While it sounds like the Mall of America, this mall is outside Moscow, not Minneapolis…

Instead of bread lines, Russia is known these days for malls. They are booming businesses, drawing investments from sovereign wealth funds and Wall Street banks, most recently Morgan Stanley…

As American malls dodder into old age, gap-toothed with vacancies, Russia’s shopping centers are just now blossoming into their boom years, nourished by oil exports that are lifting wages…

The mall boom illustrates an extraordinarily important theme in Russian economics these days. The growing crowds at malls, and the keen interest in Russian malls on the part of Wall Street banks, are signs that the emerging middle class that made up the street protests against Vladimir V. Putin in Moscow last winter is becoming a force in business as well as politics…

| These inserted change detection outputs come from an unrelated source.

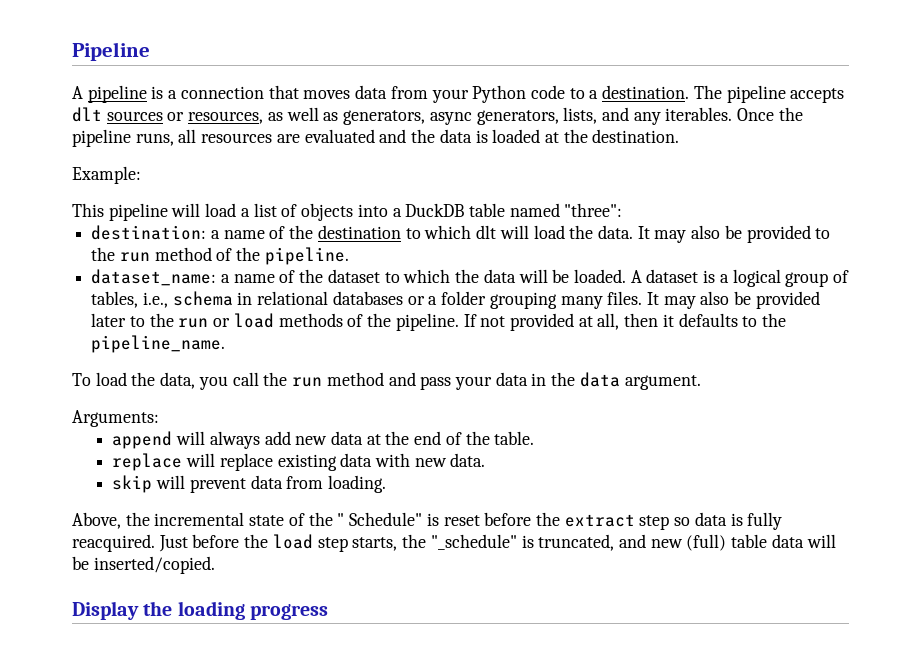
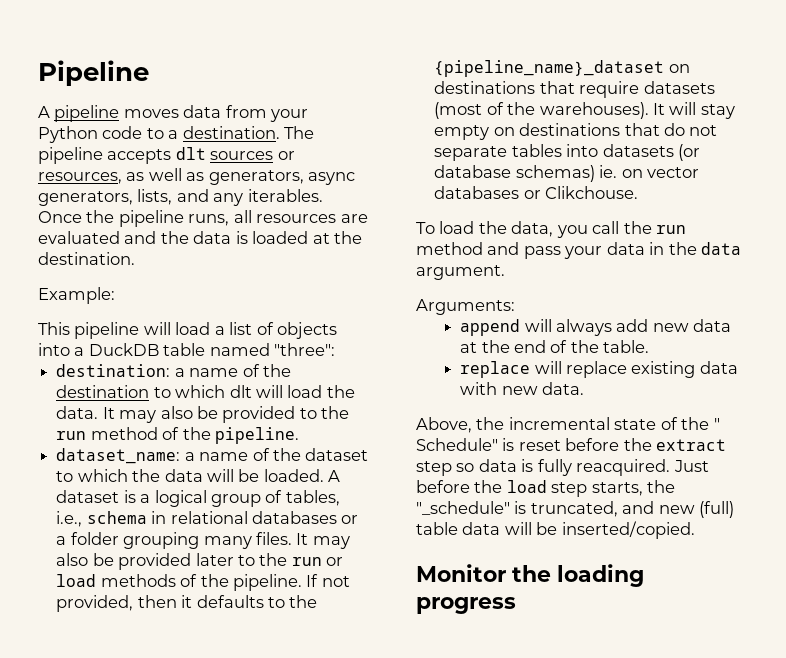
- A pipeline is a connection that moves data from your Python code to a destination.
+ A pipeline moves data from your Python code to a destination.
- If not provided at all, then it defaults to the pipeline_name.
+ If not provided, then it defaults to the {pipeline_name}_dataset on destinations that require datasets (most of the warehouses). It will stay empty on destinations that do not separate tables into datasets (or database schemas) ie. on vector databases or Clikchouse.
- skip will prevent data from loading.
- Display the loading progress
+ Monitor the loading progress

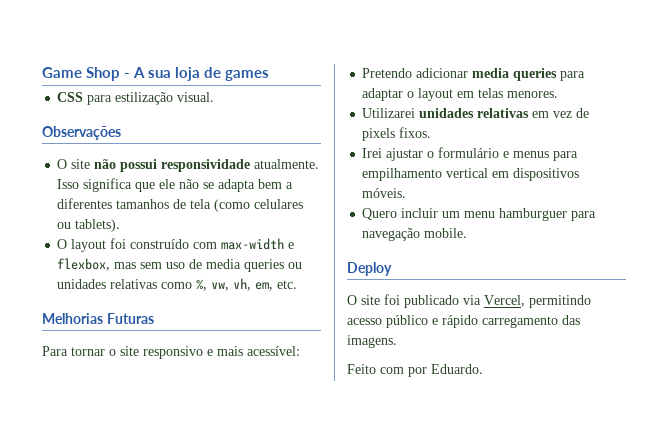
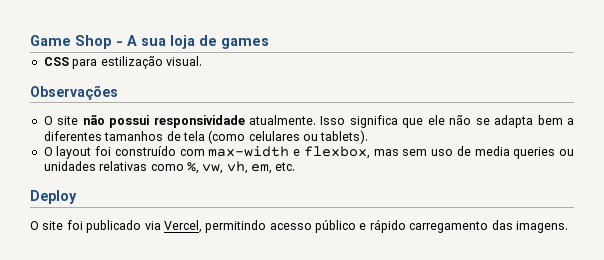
- Melhorias Futuras
- Para tornar o site responsivo e mais acessível:
- Pretendo adicionar media queries para adaptar o layout em telas menores.
- Utilizarei unidades relativas em vez de pixels fixos.
- Irei ajustar o formulário e menus para empilhamento vertical em dispositivos móveis.
- Quero incluir um menu hamburguer para navegação mobile.
- Feito com por Eduardo.

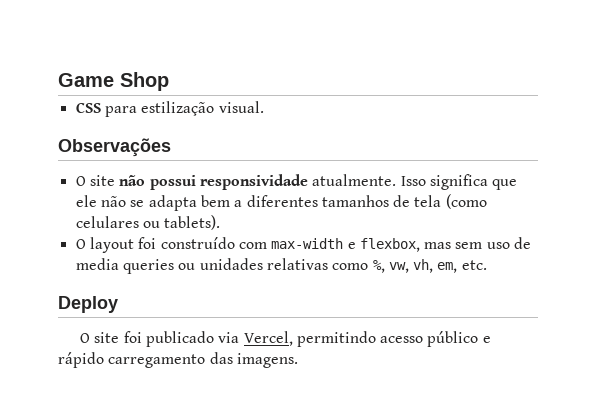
- Game Shop - A sua loja de games
+ Game Shop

“Over the past 10 years, Russia has turned into a middle-class country,” Charles Slater, a retail analyst at Cushman & Wakefield, a commercial real estate consulting firm, said in an interview…

At the core of the attraction for investors is the rising disposable income of Russians, nudged along by policies favoring the middle class, lest their challenge to President Putin’s rule intensify.

Russia has a flat 13 percent income tax rate. Most Russians own their homes, a legacy of post-Soviet privatizations, and so pay no mortgage or rent. Health care is socialized…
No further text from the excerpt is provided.